You Trinidad & Tobago, crime is as old as the country itself. It is said that the country was a haven for pirates during the 17th and 18th centuries. In modern times, the criminal activity has earned Trinidad such accolades as “murder capital of the Caribbean.” And I believe Trinidad has occupied top 5 stops on other such lists as “highest number of kidnappings (per capita) in the world.” What achievements!


There's even a website dedicated to crime in Trinidad! check it out:

I’ve been asking around.., trying to understand “how things got so bad.”

Everyone seems to have a different answer.

Some site Trinidad’s role as the largest trans-shipment point for drugs and guns between Latin America and North America. Others site the breakdown of the family unit. And yet others say its due to lack of opportunity, rampant corruption, an inefficient and ineffective judicial system, and as well as neglect on behalf of the government.

All of this came to a head when 12 people were murdered (in the space of two days) in August, over a drug bust that was rumored to be worth millions of dollars. In response, the Prime Minister of Trinidad, Kamla Persard-Bissessar declared a “State of Emergency.” “These large sums of money simply do not disappear from the drug trade without consequences,” she said. As a result, a 9:00pm – 5:00am curfew was imposed across the country so that police officials could “crack down on crime.” (The curfew was later change to 11:00pm – 4:00am  due to complaints, mainly by business people who operate during evening hours.)

State of Emergency Trinidadsource

All of this happened while I was in Miami..yet I decided to move to Trinidad anyway. I sooo wanted to give this country a chance, and was determined to not let anything get in my way. (But…, to be honest, I didn’t anticipate the State of Emergency and resultant curfew lasting so long. In September, the Prime Minister extended the curfew another 3 months..which puts us into December!!! Ughhhhh.)

What can I tell you about living in a country under a state of emergency? Well… aside from not being able to move around at night, everything is as normal. It seems to me like everyone has adjusted to being home by 11, and those that haven’t, have started going to curfew parties – a party, where patrons are locked inside of the club for the duration of the curfew. (From what I understand, club owners will be held responsible if patrons leave during curfew everyone is taking a risk by going to/throwing curfew parties.) Can you imagine being locked inside of a club for 5 hours? NOT ME!! Leave it to Trini’s to find away to party during a state of emergency. Nothing ever gets in the way of their social life..

Yes crime has decreased during the SoE, but many believe that it’s only because bandits have had fewer opportunities to act, and as soon as the curfew is lifted, things will not only go back to the way they were, but worsen! (Lovely thought, right?) From what I gather..the public’s perception is that the state of emergency has been ineffective in achieving its goals, and has made a mockery of the government. And honestly, I can see why. Every day, people who have been arrested under suspicion of crime or gang affiliation, are released due to lack of sufficient evidence…Many of whom are going on to sue the state millions of dollars for wrongful arrests. Not only that, but reports continue to surface about police and army officials who are abusing their power over civilians during the state of emergency. What a mess!
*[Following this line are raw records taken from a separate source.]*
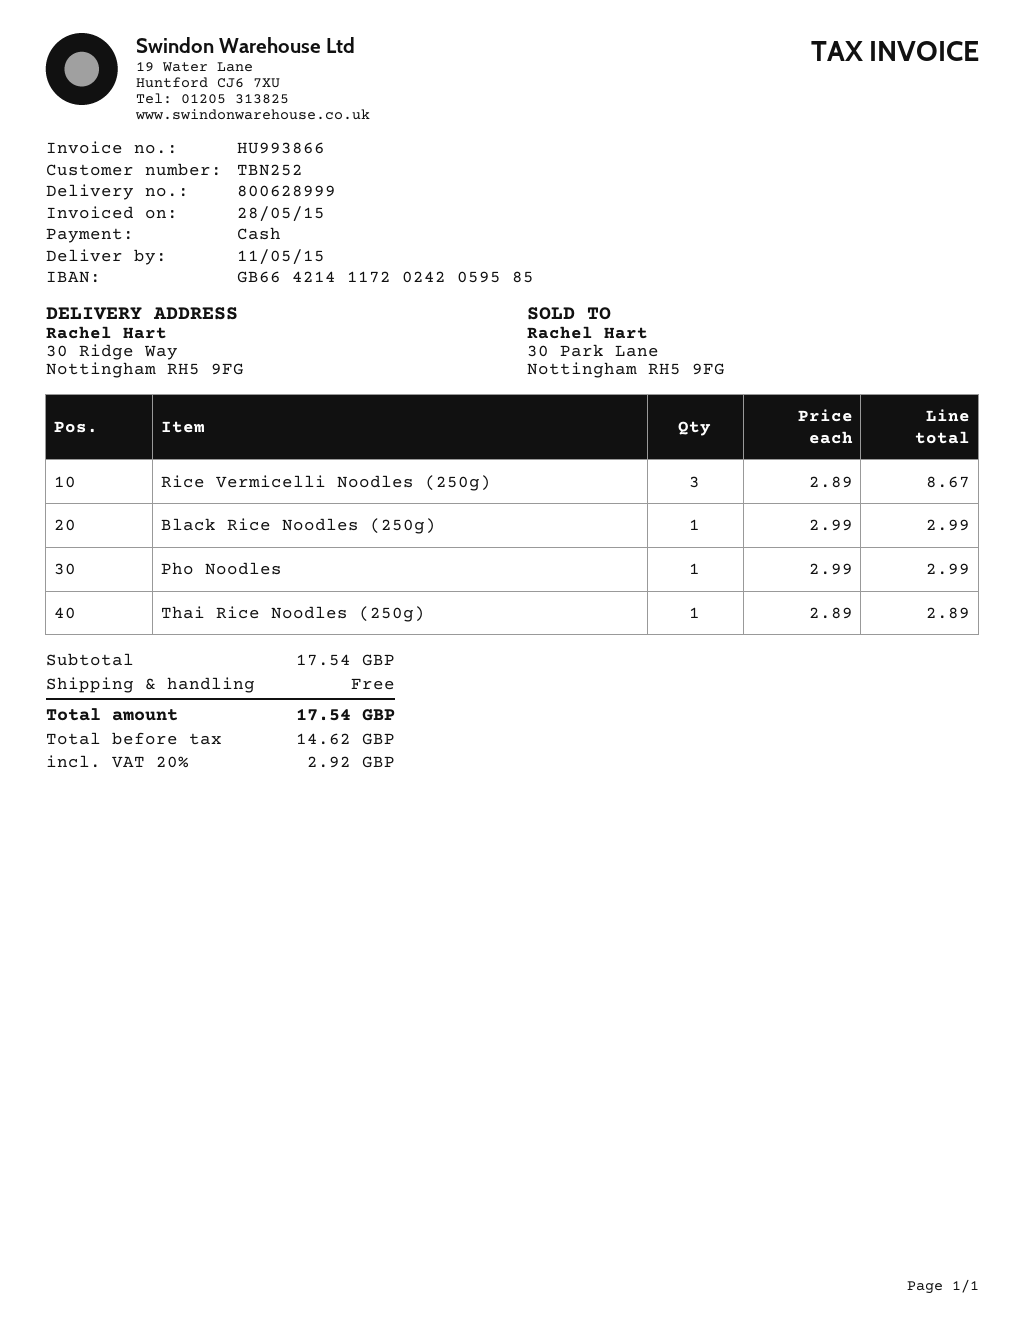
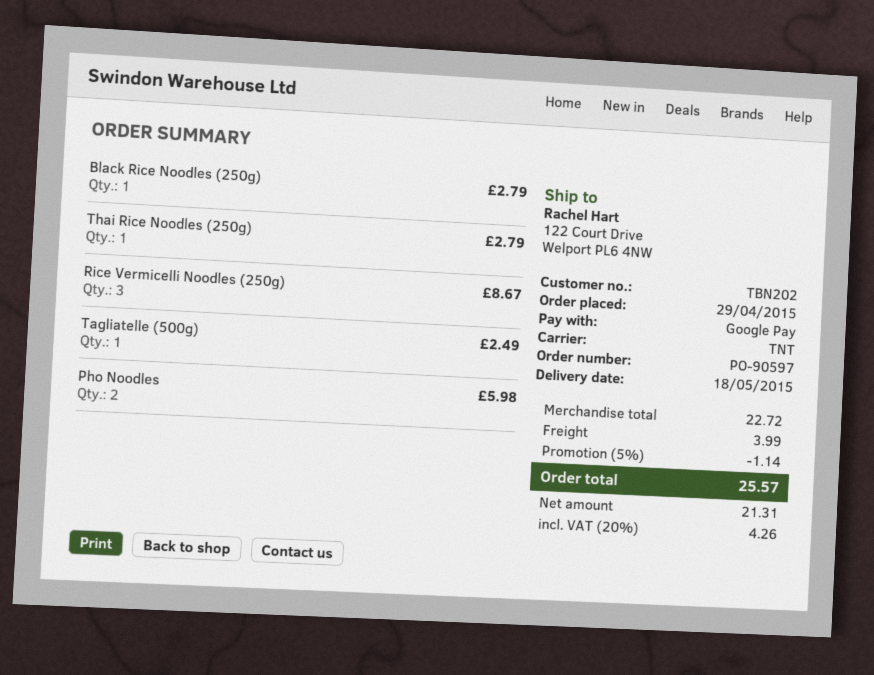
delivery date: 2015-05-11 -> 2015-05-18
customer number: TBN252 -> TBN202
payment method: cash -> Google Pay
ship to: 30 Ridge Way, Nottingham RH5 9FG -> 122 Court Drive, Welport PL6 4NW
Black Rice Noodles (250g): 1 for 2.99 -> 1 for 2.79
Pho Noodles: 1 for 2.99 -> 2 for 5.98
Thai Rice Noodles (250g): 1 for 2.89 -> 1 for 2.79
Tagliatelle (500g): none -> 1 for 2.49
subtotal: 17.54 -> 22.72
discount: none -> 5% = 1.14
shipping: 0.00 -> 3.99
net: 14.62 -> 21.31
tax: 20% = 2.92 -> 20% = 4.26
total: 17.54 -> 25.57

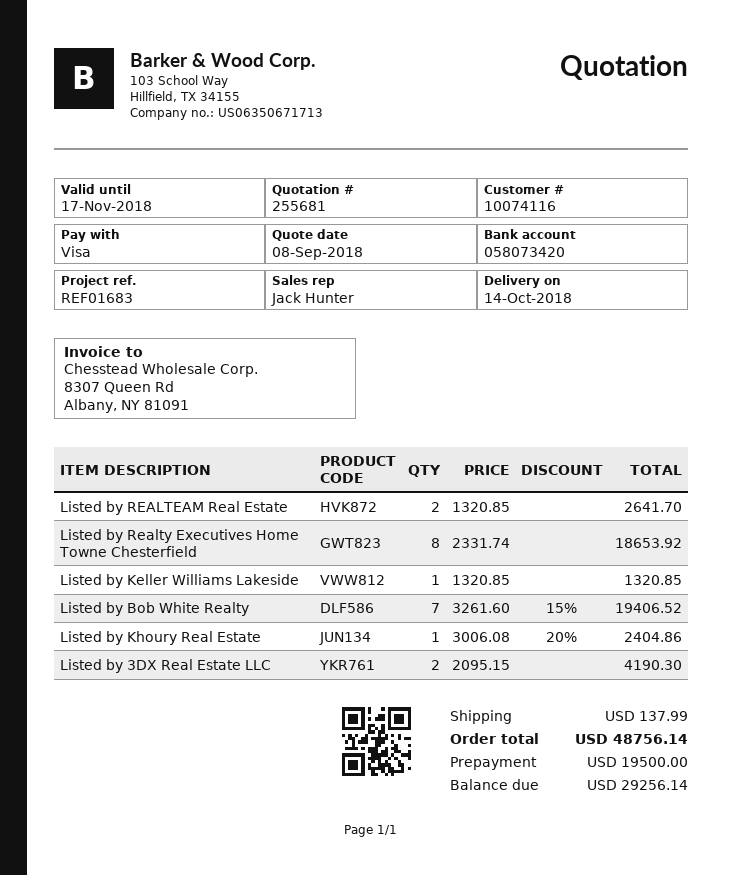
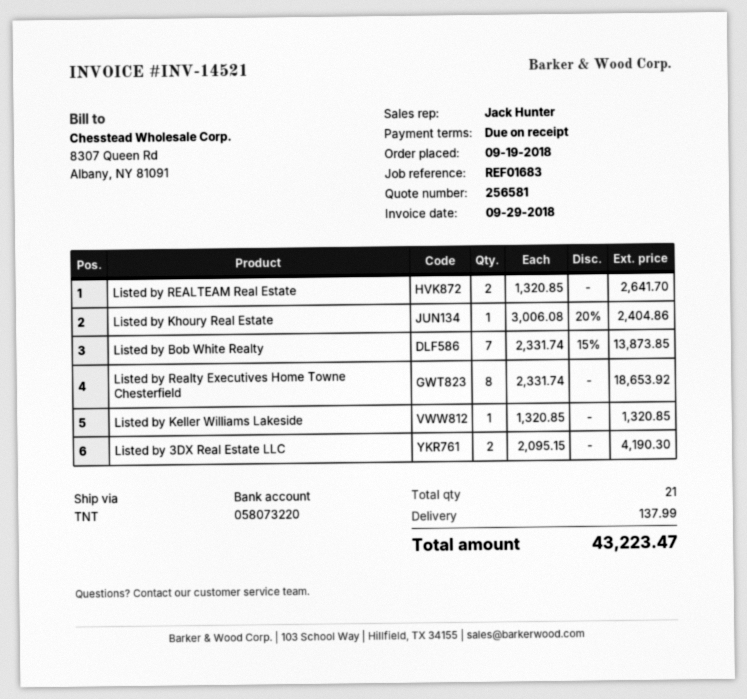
quote number: 255681 -> 256581
bank account: 058073420 -> 058073220
Listed by Bob White Realty: 7 x 3261.60 - 15% = 19406.52 -> 7 x 2331.74 - 15% = 13873.85
total: 48756.14 -> 43223.47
State of Emergency Trinidad


You know what’s ironic to me about all of this?? That Trini’s ask me if I felt safe in Beirut.
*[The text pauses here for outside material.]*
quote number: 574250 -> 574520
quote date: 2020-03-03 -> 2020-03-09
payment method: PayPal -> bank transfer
Trinidad deserves more than this. It really does.


Filed under Life in Trinidad

9 responses to “Living under a state of emergency

  1. Larone

    Very interesting read. Keep up the blog!
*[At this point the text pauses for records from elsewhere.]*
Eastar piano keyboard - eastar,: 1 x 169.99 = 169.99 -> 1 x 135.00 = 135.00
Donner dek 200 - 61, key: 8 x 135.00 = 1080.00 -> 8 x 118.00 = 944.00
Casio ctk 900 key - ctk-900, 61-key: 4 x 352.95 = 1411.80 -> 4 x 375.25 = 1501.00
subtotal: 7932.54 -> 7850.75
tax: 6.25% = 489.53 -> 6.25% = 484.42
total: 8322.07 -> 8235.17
  2. I had no clue that things were that way in Trinidad, hope it gets better soon! Thanks for posting

  3. Rob

    are you in a part of Trinidad that is relatively safer?

  4. Wow! come back to beirut then! 🙂
    Stay safe dani

  5. That’s crazy… 11pm curfew? I had no idea. Must be such a drastic difference from Beirut! haha. It’s weird to think… Beirut IS really relatively safe, even compared to parts of the US, but I don’t think anyone would automatically assume that unless it was brought to their attention.

  6. Wow Danielle, that sounds serious … is the curfew still going?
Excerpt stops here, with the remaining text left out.